Nach der Eroberung von Mittel- und Südamerika (Conquista) durch die Spanier erließ König Karl V. die „Gesetze über Indien“ (spanisch: Leyes de Indias) sowie die „Neuen Gesetze“ (spanisch: Leyes Nuevas), in denen er die Verwaltung der überseeischen Kolonien im „Vizekönigreich Neu-Kastilien“ organisierte und regelte.

Für die Umsetzung der Gesetze und die Unterstützung der militärischen Gouverneure waren die Real Audiencias zuständig. Sie erfüllten damit Aufgaben in der Verwaltung und im Finanzwesen, die über die eines Gerichtshofes nach heutigem Verständnis weit hinausgingen, zumal eine Gewaltenteilung unbekannt war. Neben einem Vorsitzenden und normalerweise vier Richtern (spanisch: Oidores) gab es einen Staatsanwalt (spanisch: fiscal), aber auch nachgeordnete Exekutivkräfte wie einen Büttel (spanisch: alguacil mayor), Polizeikräfte, Übersetzer usw.

Die Gründung 1583

Nach der Entdeckung der Philippinen durch Ferdinand Magellan 1521 folgten mehrere spanische Expeditionen. 1565 nahm Spanien die Inselgruppe formal in Besitz, und von 1569 bis 1571 folgte die militärische Eroberung durch spanische Truppen unter Miguel López de Legazpi. Der Gouverneur und Generalkapitän der Philippinen war dem 1530 gegründeten Vizekönigreich Neuspanien unterstellt und hatte an den Vizekönig in Mexiko-Stadt zu berichten.

Mit Urkunde vom 5. Mai 1583 befahl König Philipp II. die Einrichtung einer Real Audiencia in Manila. Diese nahm 1584 ihren Betrieb auf. Die Audiencia von Manila war damit die erste (und einzige) Audiencia der Spanier in Asien. Bei ihrer Gründung bestanden bereits Audiencias auf dem amerikanischen Kontinent: Santo Domingo (1511), Mexiko-Stadt (1527), Panamá (1538), Lima (1543), Guatemala (1543) und Guadalajara (1548).

Erster Vorsitzender der Audiencia von Manila war Santiago de Vera, der als frisch ernannter Gouverneur von Mexiko kommend auf die Philippinen entsandt wurde; als Oidores wurden ihm Melchor de Avalos und Pedro de Rojas an die Seite gestellt. Vera empfand die Audiencia als Einschränkung seiner Macht als Gouverneur; er löste die Audiencia 1590 eigenmächtig auf und schickte die Oidores nach Neuspanien zurück.

Unter dem Gouverneur Francisco Tello de Guzmán, der sein Amt 1596 antrat, wurde sie wieder aufgebaut und ab 1598 besetzt.

Zuständigkeitsgebiet

Die Audiencia von Manila war für die spanischen Philippinen sowie nominell für China zuständig.

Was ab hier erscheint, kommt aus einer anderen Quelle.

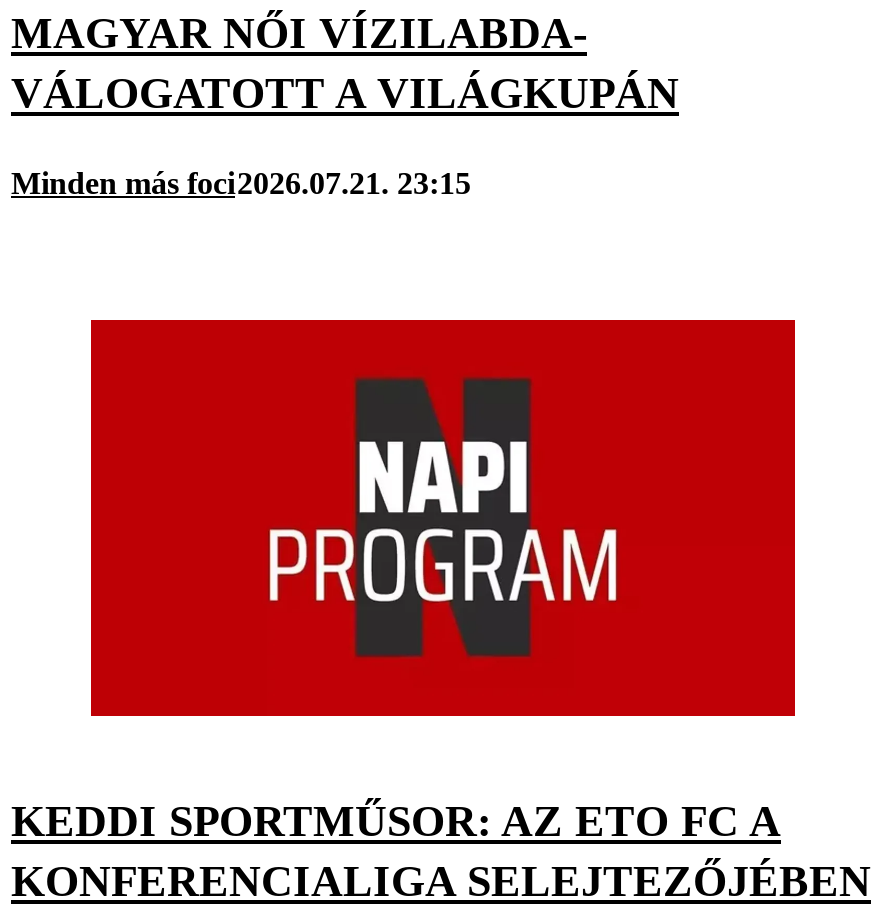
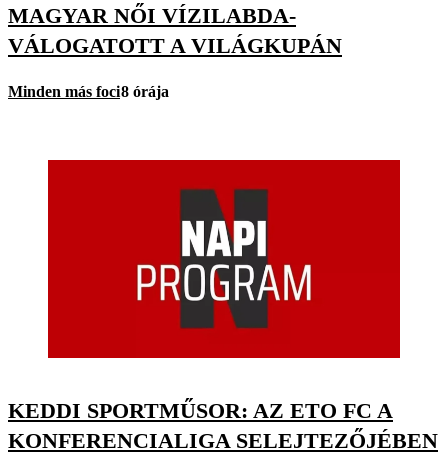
- Minden más foci2026.07.21. 23:15
+ Minden más foci8 órája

Konkretisierung der Aufgaben 1680

Mit der Recopilación de Leyes de Indias fasste die spanische Krone 1680 die Einzelbestimmungen in der Neuen Welt, die über die Jahre erlassen worden waren, zu einem Gesetzestext zusammen. Für die Audiencia von Manila wurde eine Zahl von vier Oidores festgelegt.

Englische Eroberung 1762

Im Jahre 1762 eroberten englische Truppen unter Befehl von Admiral Samuel Cornish Manila. Unter Führung des Oidors Simón de Anda gelang es einigen Spaniern, ins Landesinnere zu fliehen und von dort die Engländer in einen Guerilla-Krieg zu ziehen. Mit dem Pariser Frieden von 1763 erhielten die Spanier die Philippinen zurück, und die Audiencia konnte ihre Arbeit in Manila fortsetzen.

19. Jahrhundert

Mit der mexikanischen Unabhängigkeit 1821 endete das Vizekönigreich Neuspanien. Die spanische Regierung verwaltete von da an die Philippinen direkt von Madrid aus; der Gouverneur berichtete direkt nach Spanien.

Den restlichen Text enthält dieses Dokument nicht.